Searching over 5,500,000 cases.

Buy This Entire Record For $7.95

Official citation and/or docket number and footnotes (if any) for this case available with purchase.

Learn more about what you receive with purchase of this case.

Hogan v. Visio Financial Services, Inc.

United States District Court, E.D. Michigan, Southern Division

June 2, 2015



DAVID R. GRAND, Magistrate Judge.


Plaintiff Phillip Wendell Hogan ("Hogan") commenced this action against defendant Visio Financial Services, Inc. ("Visio") seeking to invalidate the foreclosure sale of his property and compel defendant to engage in good faith negotiations of a loan modification. Before the Court is Visio's motion to dismiss the complaint. [7]. Hogan filed a response, to which Visio filed a reply. [12, 13]. The motion has been referred to this Court for a Report and Recommendation pursuant to 28 U.S.C. § 636(b)(1)(B). For the following reasons, the Court RECOMMENDS that Visio's motion [7] be GRANTED.


A. Background

On October 8, 2013, Hogan executed a mortgage loan with Visio in the amount of $28, 856. [1, Ex. 1, 2].[1] The mortgage was secured by Hogan's property located at 14035 Archdale in Detroit, Michigan. [ Id. ]. The mortgage was duly recorded in the Wayne County Register of Deeds on October 23, 2013 and provided that the mortgagee could sell the property in the event Hogan defaulted on the mortgage. [ Id., Ex. 2 at 8]. Since then, the mortgage changed hands several times as Visio initially assigned the mortgage to VFS Lending Services IV, LLC ("VFS") [ Id., Ex. 3], VFS assigned it to Atalaya Administrative, LLC [ Id., Ex. 4], and Atalaya finally assigned it back to Visio on May 7, 2014. [ Id., Ex. 5].

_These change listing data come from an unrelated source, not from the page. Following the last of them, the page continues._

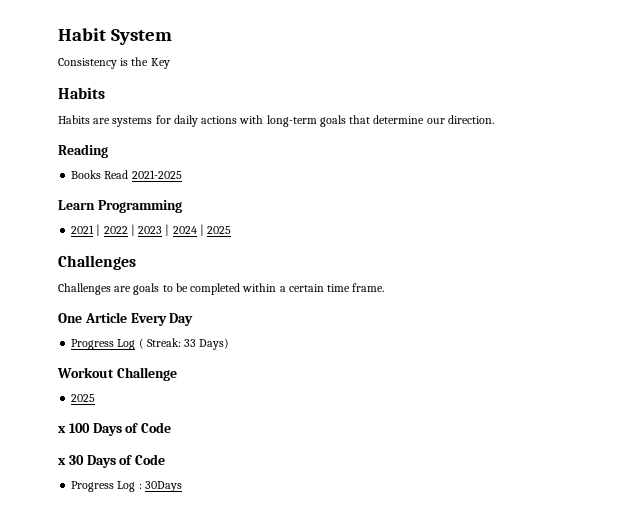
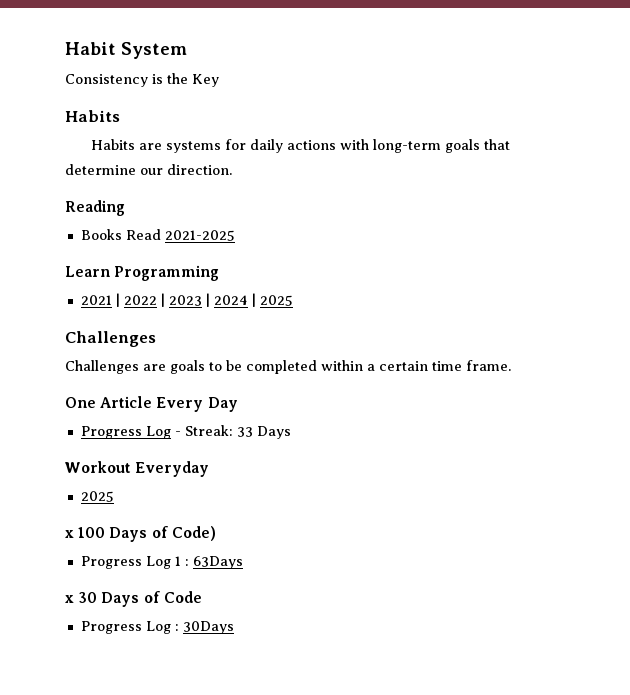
- Progress Log ( Streak: 33 Days)
+ Progress Log - Streak: 33 Days
- Workout Challenge
+ Workout Everyday
- x 100 Days of Code
+ x 100 Days of Code)
+ Progress Log 1 : 63Days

What happened next is not entirely clear. Hogan does not acknowledge whether he ever defaulted on the mortgage and, although he admits to making an unsuccessful attempt at some form of loan modification or loss mitigation, the record is devoid of any written correspondence between the parties substantiating these efforts. What is clear is that Visio commenced foreclosure proceedings by publishing the notice of foreclosure in the Wayne County Legal News for four weeks in a row, starting on July 25, 2014 [ Id., Ex. 7 at 2], and on September 4, 2014 Visio purchased the property at the foreclosure sale for $44, 199.61. [ Id., Ex. 7 at 1].

With the redemption period set to expire on March 4, 2015 [ id. ], Hogan filed this action in Wayne County Circuit Court on March 3, 2015, alleging causes of action for wrongful foreclosure under state law and the Real Estate Settlement Procedures Act ("RESPA")[2], breach of contract, and fraudulent representation. Hogan asserts, in part, that Visio initiated foreclosure proceedings while the parties were still negotiating a potential loan modification. In addition, Hogan requested an ex parte temporary restraining order to extend the redemption period. [ Id. at 62-63]. The state circuit court granted the requested relief and scheduled a show cause hearing on March 13, 2015. [ Id. at 68-71]. The day before the hearing, Visio removed this case to the United States District Court for the Eastern District of Michigan. [1]. Only Hogan's RESPA claim remains pending before this Court, since his state law claims were remanded to the Wayne County Circuit Court. [5]. In its motion to dismiss the complaint, Visio principally asserts that Hogan's RESPA claim lacks merit because the equitable relief that Hogan seeks is not available under the statute or its implementing regulations.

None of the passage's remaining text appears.